Lecture 34: Cell Signaling I Flashcards
General stages of signal transduction
- Primary signal (messenger) arrives at cell
- Receptor recognizes primary signal
- Receptor transmits signal into cell
- Cell components (incl. 2nd messengers) pass on signal via cascades
- Signal arrives at destination
Types of intercellular signaling
Direct contact:
1. Juxtacrine
Secretion of molecules:
2. Endocrine
3. Paracrine
4. Synaptic
5. Autocrine
Mechanisms of juxtacrine signaling
- Signal protein binds receptor
- Gap junction transmembrane channels
Endocrine signaling
Sender releases hormone to blood for long-range target (low concentration, v. high affinity = slow on, slow off)

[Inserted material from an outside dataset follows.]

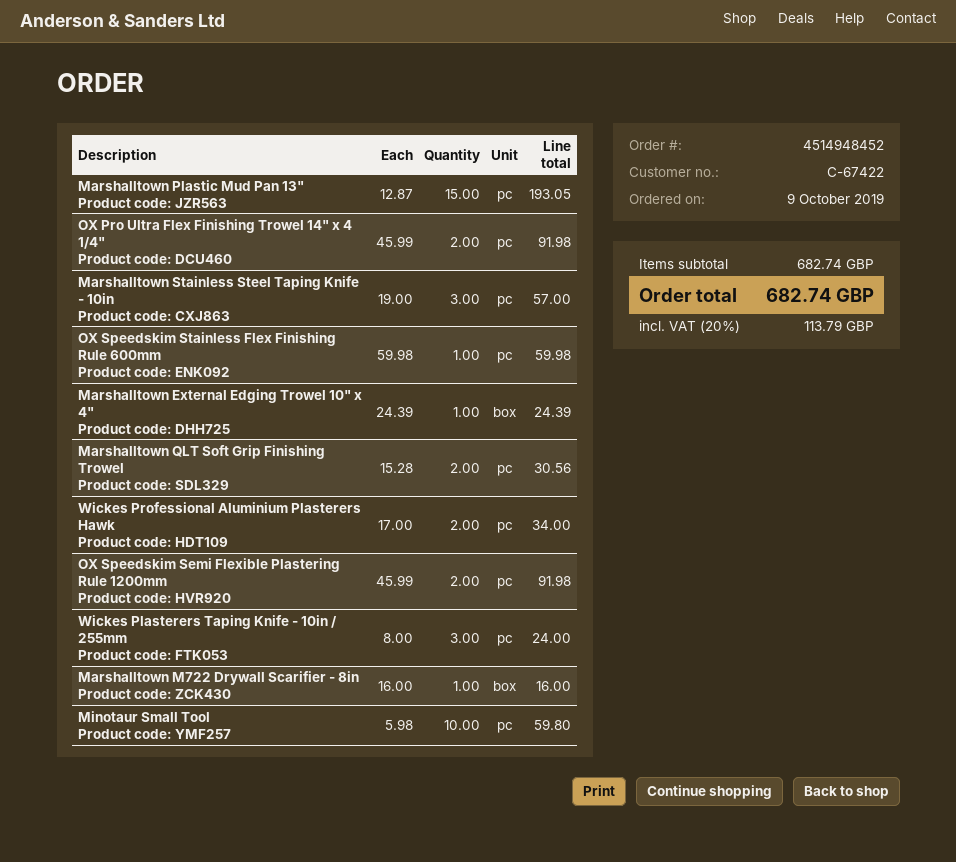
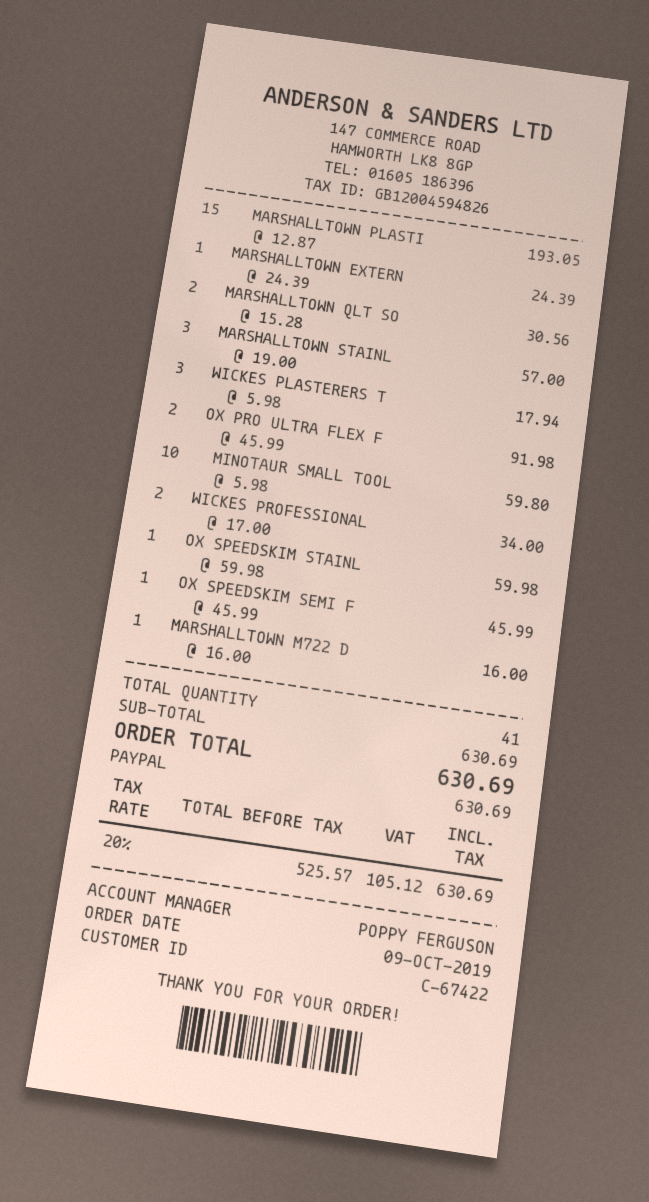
OX Speedskim Semi Flexible Plastering Rule 1200mm: 2 x 45.99 = 91.98 -> 1 x 45.99 = 45.99
Wickes Plasterers Taping Knife - 10in / 255mm: 3 x 8.00 = 24.00 -> 3 x 5.98 = 17.94
subtotal: 682.74 -> 630.69
tax: 20% = 113.79 -> 20% = 105.12
total: 682.74 -> 630.69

Correlation between signal concentration and receptor affinity
Receptor affinity must be appropriate to detect presented signal concentration i.e. low concentration requires high affinity in order to ensure signal is transmitted. Affinity also determines how long it takes for signal to dissociate
Paracrine signaling
Nearby cell releases molecules which diffuse to targets; local mediators e.g. growth factors and cytokines. Rapid on, rapid off; low to high concentration w/ low to high affinity
Synaptic signaling
Extreme form of paracrine with very short diffusion distance; v. high concentration w/ v. low receptor affinity
Autocrine signaling
Sender / target cell are the same; low to high concentration of slow diffusing signals w/ intermediate receptor affinity. Very rapid response.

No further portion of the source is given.